# WHAT THIS TASK INVOLVES
Please report how many lines in the data below contain "align". Nothing besides the number should be written.

EXTRACTED DATA below:

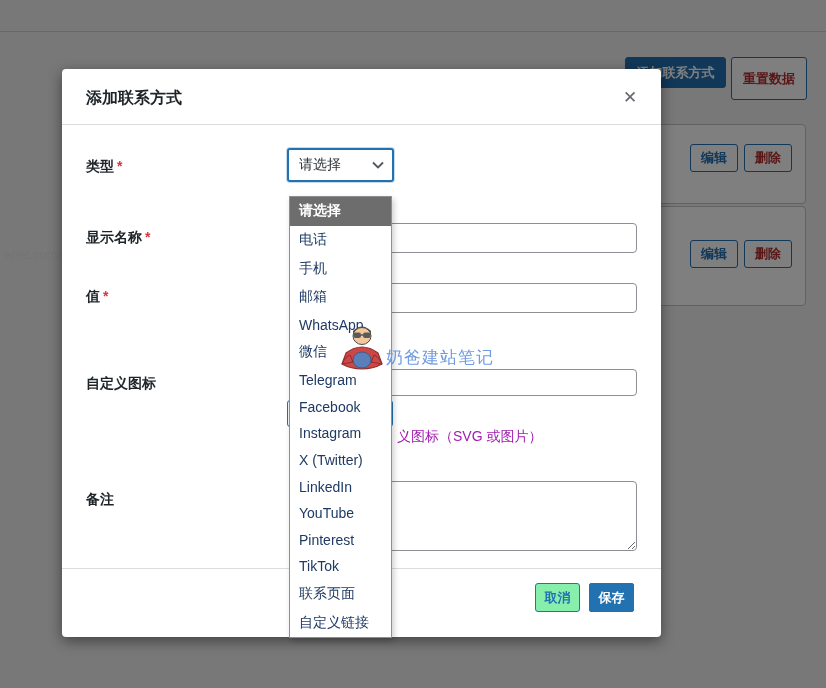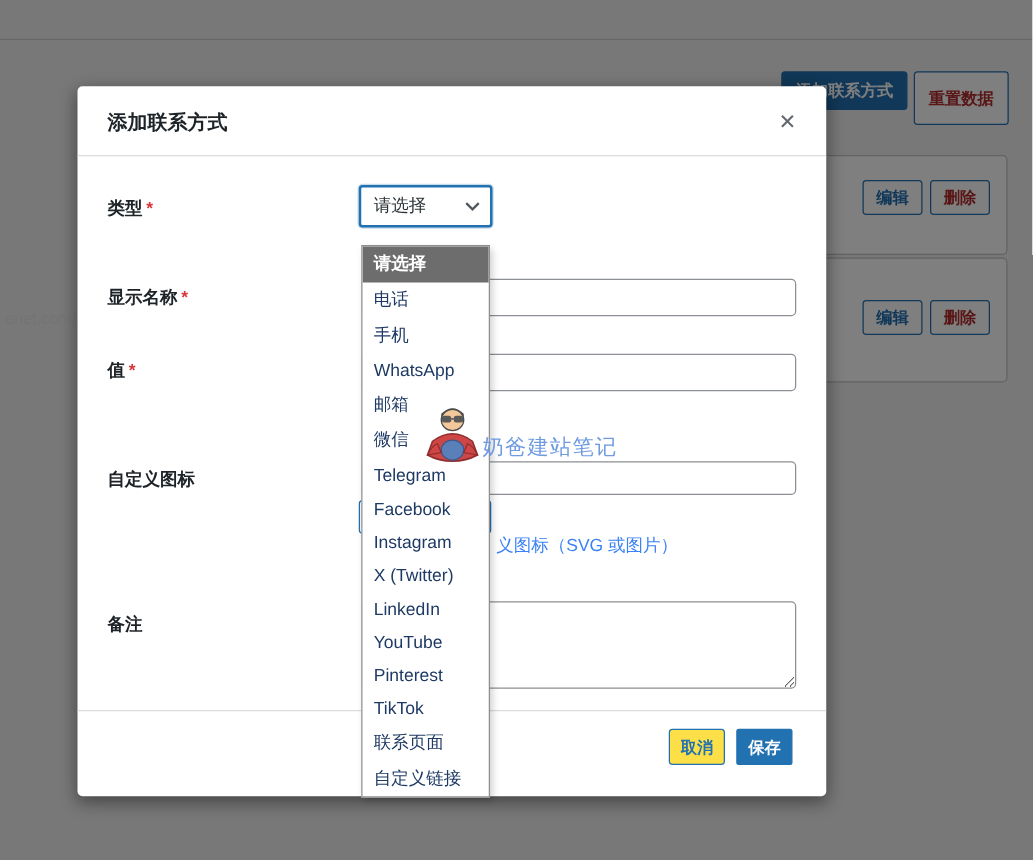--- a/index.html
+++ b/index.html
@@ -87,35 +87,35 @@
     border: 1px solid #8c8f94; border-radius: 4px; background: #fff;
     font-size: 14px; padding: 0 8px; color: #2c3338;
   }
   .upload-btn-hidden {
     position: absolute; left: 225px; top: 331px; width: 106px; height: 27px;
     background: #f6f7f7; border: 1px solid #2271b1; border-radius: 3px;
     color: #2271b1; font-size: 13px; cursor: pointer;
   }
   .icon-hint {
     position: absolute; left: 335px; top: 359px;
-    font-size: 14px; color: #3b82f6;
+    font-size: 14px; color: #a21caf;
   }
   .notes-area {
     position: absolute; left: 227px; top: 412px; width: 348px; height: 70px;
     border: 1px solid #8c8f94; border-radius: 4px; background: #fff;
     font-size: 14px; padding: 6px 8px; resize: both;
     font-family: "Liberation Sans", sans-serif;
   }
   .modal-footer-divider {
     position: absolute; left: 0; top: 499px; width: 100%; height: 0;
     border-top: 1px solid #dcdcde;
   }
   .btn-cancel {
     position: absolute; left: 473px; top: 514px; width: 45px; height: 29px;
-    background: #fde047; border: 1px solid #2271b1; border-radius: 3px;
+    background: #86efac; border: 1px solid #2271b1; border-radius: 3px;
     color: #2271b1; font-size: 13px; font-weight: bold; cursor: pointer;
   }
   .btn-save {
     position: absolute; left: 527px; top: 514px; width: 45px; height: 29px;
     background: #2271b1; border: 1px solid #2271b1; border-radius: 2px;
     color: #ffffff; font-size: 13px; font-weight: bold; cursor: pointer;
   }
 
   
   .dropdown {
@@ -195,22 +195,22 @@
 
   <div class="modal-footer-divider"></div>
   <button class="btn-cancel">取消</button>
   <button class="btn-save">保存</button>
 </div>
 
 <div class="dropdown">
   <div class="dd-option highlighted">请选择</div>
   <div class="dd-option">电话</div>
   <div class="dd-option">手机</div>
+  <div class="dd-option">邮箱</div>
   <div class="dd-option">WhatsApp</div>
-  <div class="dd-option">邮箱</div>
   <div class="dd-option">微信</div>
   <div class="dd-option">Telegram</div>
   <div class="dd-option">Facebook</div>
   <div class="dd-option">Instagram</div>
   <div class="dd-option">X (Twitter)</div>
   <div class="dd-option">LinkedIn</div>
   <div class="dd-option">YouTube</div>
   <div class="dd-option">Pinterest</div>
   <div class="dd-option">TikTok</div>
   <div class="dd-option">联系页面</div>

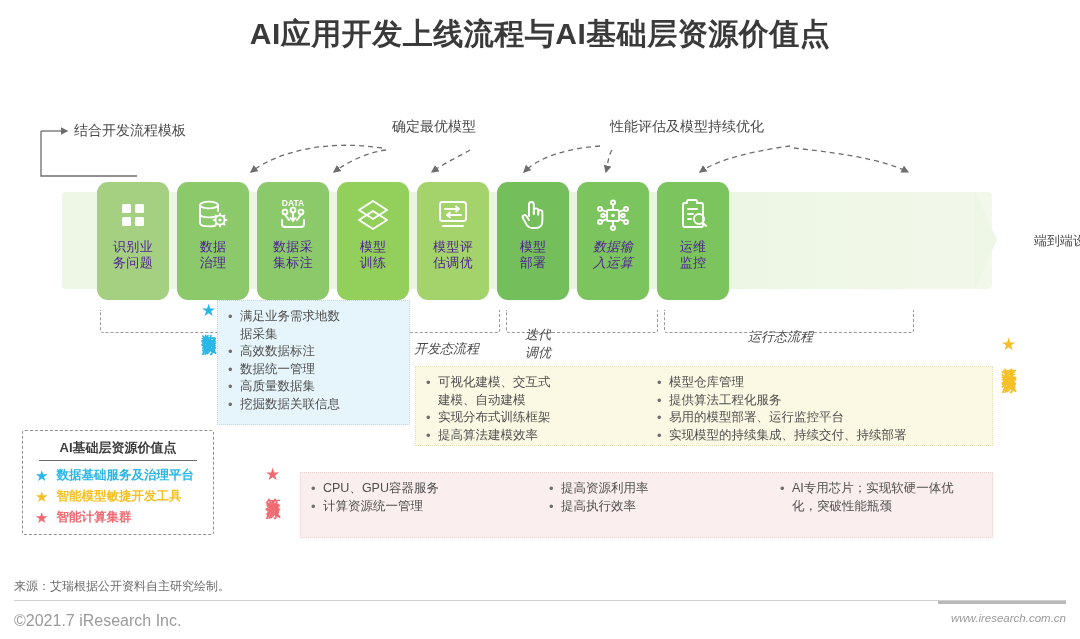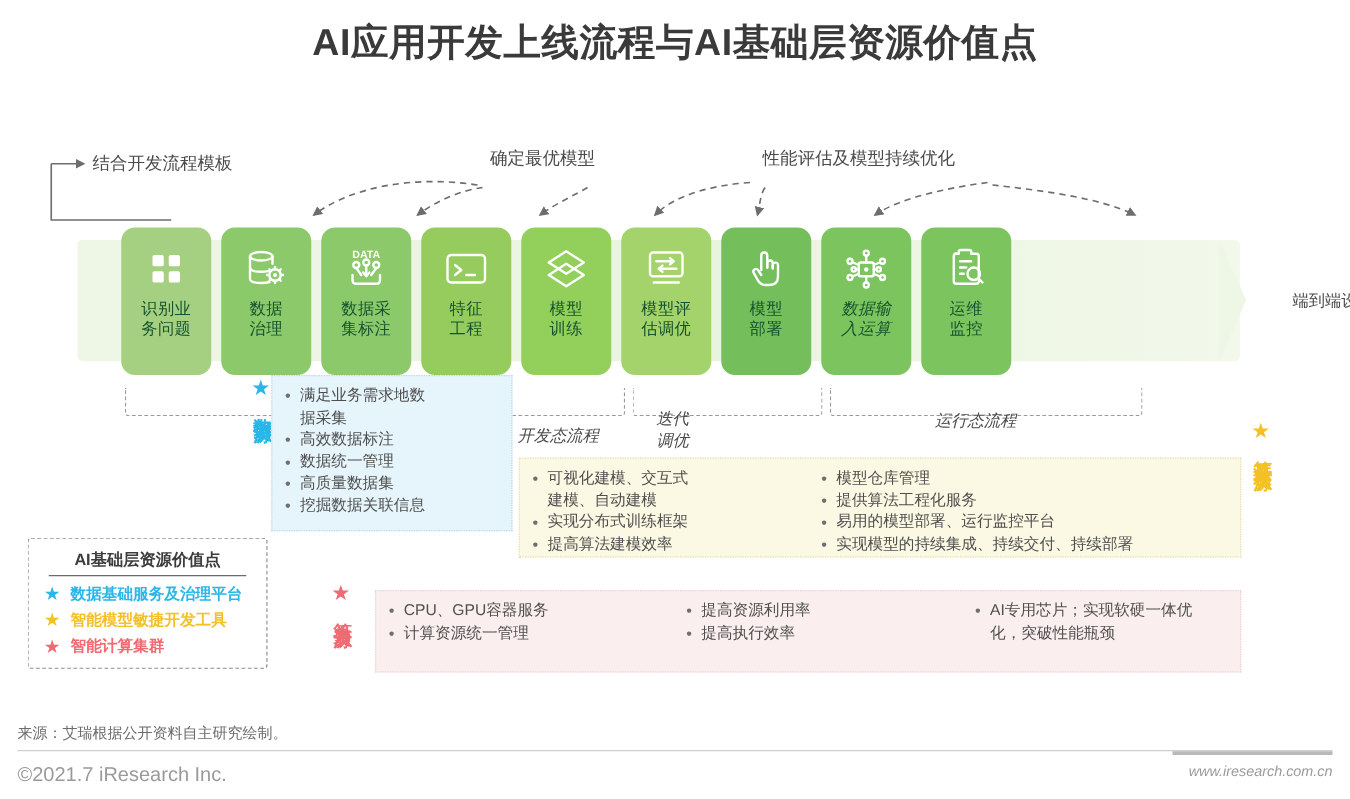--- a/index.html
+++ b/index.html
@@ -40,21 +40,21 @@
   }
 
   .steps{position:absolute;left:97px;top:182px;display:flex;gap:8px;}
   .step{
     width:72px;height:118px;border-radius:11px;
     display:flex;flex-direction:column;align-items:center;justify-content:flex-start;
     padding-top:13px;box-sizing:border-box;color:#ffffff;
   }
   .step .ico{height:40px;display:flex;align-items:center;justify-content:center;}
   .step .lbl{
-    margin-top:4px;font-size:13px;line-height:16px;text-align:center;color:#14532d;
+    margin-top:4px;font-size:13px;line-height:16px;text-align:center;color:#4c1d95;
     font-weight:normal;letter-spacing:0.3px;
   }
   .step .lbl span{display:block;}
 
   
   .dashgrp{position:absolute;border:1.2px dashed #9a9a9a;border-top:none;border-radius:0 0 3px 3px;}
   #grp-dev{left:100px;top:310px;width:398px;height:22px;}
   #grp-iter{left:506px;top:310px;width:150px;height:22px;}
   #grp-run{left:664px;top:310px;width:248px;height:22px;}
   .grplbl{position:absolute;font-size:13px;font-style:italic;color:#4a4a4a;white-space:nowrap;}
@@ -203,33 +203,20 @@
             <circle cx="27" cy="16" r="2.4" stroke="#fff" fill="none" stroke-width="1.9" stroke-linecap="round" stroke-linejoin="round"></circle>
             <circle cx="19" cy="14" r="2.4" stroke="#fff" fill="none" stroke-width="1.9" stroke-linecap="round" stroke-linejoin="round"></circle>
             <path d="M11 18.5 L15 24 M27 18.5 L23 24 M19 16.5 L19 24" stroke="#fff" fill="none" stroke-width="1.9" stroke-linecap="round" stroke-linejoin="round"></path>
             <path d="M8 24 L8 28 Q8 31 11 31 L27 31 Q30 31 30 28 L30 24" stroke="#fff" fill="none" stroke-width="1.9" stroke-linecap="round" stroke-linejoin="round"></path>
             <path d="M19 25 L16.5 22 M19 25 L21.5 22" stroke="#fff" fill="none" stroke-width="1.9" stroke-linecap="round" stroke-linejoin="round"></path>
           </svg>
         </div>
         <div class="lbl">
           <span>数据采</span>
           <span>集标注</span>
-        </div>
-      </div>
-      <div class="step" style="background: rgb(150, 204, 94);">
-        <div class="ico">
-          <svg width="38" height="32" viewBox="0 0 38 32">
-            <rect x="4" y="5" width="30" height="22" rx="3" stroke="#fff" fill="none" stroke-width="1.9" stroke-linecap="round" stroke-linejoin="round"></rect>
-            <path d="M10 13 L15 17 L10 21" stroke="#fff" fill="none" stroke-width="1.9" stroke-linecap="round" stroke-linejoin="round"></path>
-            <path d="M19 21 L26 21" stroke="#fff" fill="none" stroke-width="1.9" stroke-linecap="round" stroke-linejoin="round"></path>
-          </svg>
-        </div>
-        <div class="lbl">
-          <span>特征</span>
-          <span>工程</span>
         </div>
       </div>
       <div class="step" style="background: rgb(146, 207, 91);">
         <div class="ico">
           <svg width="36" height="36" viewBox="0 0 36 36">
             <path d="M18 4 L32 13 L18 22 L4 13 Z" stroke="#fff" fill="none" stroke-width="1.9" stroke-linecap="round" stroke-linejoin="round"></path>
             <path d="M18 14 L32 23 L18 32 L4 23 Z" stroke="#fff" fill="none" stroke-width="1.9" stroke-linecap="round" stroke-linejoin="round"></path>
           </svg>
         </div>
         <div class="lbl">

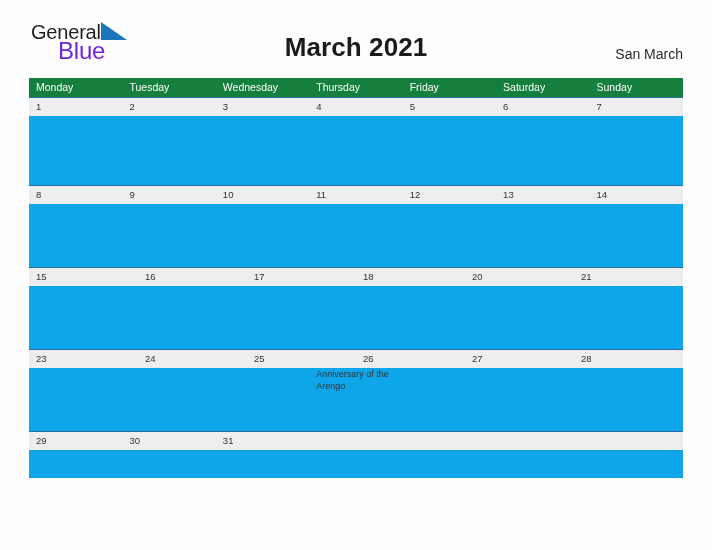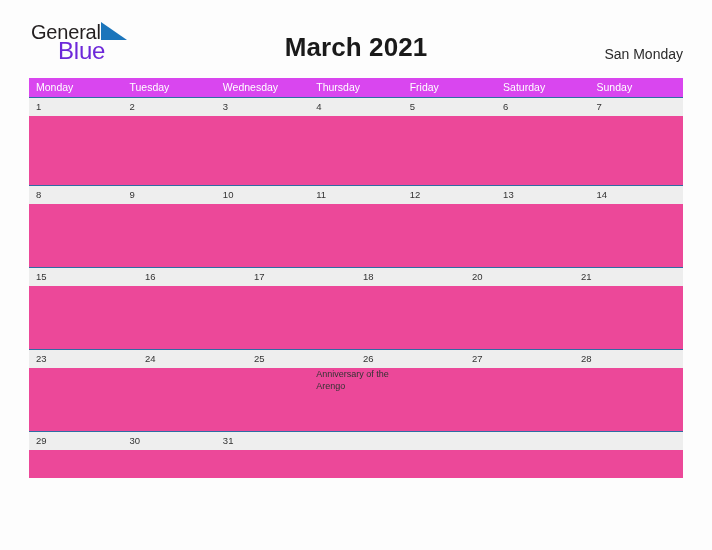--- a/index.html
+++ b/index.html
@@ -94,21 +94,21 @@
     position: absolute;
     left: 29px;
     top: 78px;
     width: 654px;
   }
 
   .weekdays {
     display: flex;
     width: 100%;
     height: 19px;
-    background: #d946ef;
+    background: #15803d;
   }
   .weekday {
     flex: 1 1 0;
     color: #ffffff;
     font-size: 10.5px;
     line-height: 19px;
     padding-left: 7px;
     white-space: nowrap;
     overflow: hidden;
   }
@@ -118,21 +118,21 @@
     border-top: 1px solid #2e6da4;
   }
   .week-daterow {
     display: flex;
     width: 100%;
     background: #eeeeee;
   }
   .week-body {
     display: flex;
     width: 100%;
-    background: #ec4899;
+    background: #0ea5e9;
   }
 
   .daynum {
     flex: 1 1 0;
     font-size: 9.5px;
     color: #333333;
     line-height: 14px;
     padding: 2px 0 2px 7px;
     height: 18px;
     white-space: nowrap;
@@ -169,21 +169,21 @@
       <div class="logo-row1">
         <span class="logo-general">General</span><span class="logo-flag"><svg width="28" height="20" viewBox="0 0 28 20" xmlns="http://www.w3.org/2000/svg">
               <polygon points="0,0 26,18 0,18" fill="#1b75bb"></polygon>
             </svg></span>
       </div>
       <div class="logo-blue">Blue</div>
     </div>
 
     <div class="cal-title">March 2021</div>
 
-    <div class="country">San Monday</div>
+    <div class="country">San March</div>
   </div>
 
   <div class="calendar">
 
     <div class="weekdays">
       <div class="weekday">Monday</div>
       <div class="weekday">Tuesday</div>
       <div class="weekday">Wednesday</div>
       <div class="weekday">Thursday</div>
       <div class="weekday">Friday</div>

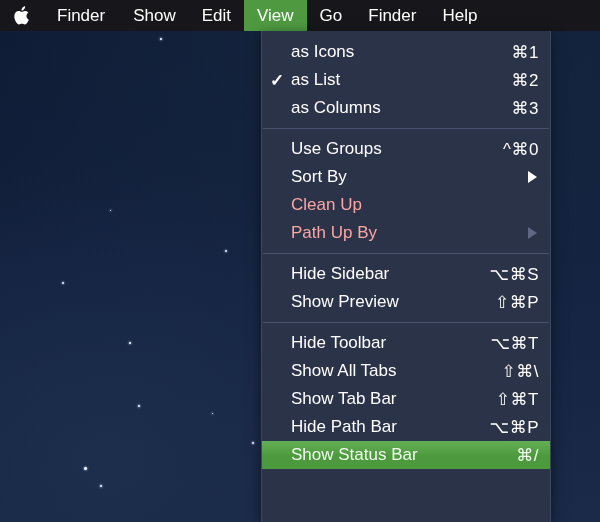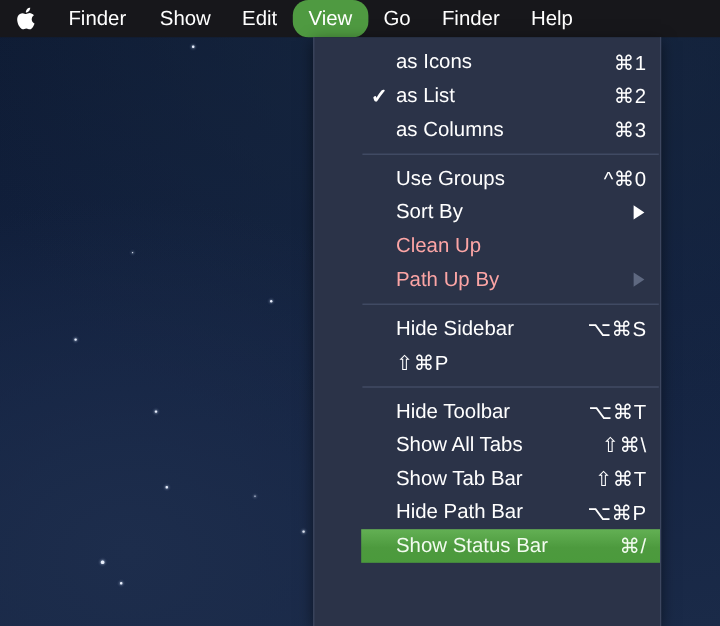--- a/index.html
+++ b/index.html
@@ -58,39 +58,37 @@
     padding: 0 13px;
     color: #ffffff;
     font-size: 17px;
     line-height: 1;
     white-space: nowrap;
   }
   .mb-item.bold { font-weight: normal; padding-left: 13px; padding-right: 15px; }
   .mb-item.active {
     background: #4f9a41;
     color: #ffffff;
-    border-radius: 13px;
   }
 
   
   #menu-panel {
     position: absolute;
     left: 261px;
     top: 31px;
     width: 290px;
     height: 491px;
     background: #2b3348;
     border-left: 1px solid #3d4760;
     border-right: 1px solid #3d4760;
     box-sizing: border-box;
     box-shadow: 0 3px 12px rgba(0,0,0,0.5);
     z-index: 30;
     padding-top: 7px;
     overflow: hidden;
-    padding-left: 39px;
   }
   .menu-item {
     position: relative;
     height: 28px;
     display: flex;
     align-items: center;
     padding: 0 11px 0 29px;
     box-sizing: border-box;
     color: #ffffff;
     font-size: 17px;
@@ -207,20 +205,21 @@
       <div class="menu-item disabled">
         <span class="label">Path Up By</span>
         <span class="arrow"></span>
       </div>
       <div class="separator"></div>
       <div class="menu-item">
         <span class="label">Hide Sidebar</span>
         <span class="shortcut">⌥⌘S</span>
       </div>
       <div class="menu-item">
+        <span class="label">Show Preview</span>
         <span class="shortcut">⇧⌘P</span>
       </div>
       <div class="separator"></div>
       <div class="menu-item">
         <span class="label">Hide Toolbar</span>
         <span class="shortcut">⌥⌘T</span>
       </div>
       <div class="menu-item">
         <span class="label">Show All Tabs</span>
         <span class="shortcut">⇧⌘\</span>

End of EXTRACTED DATA.

# FINISHED EXERCISE
5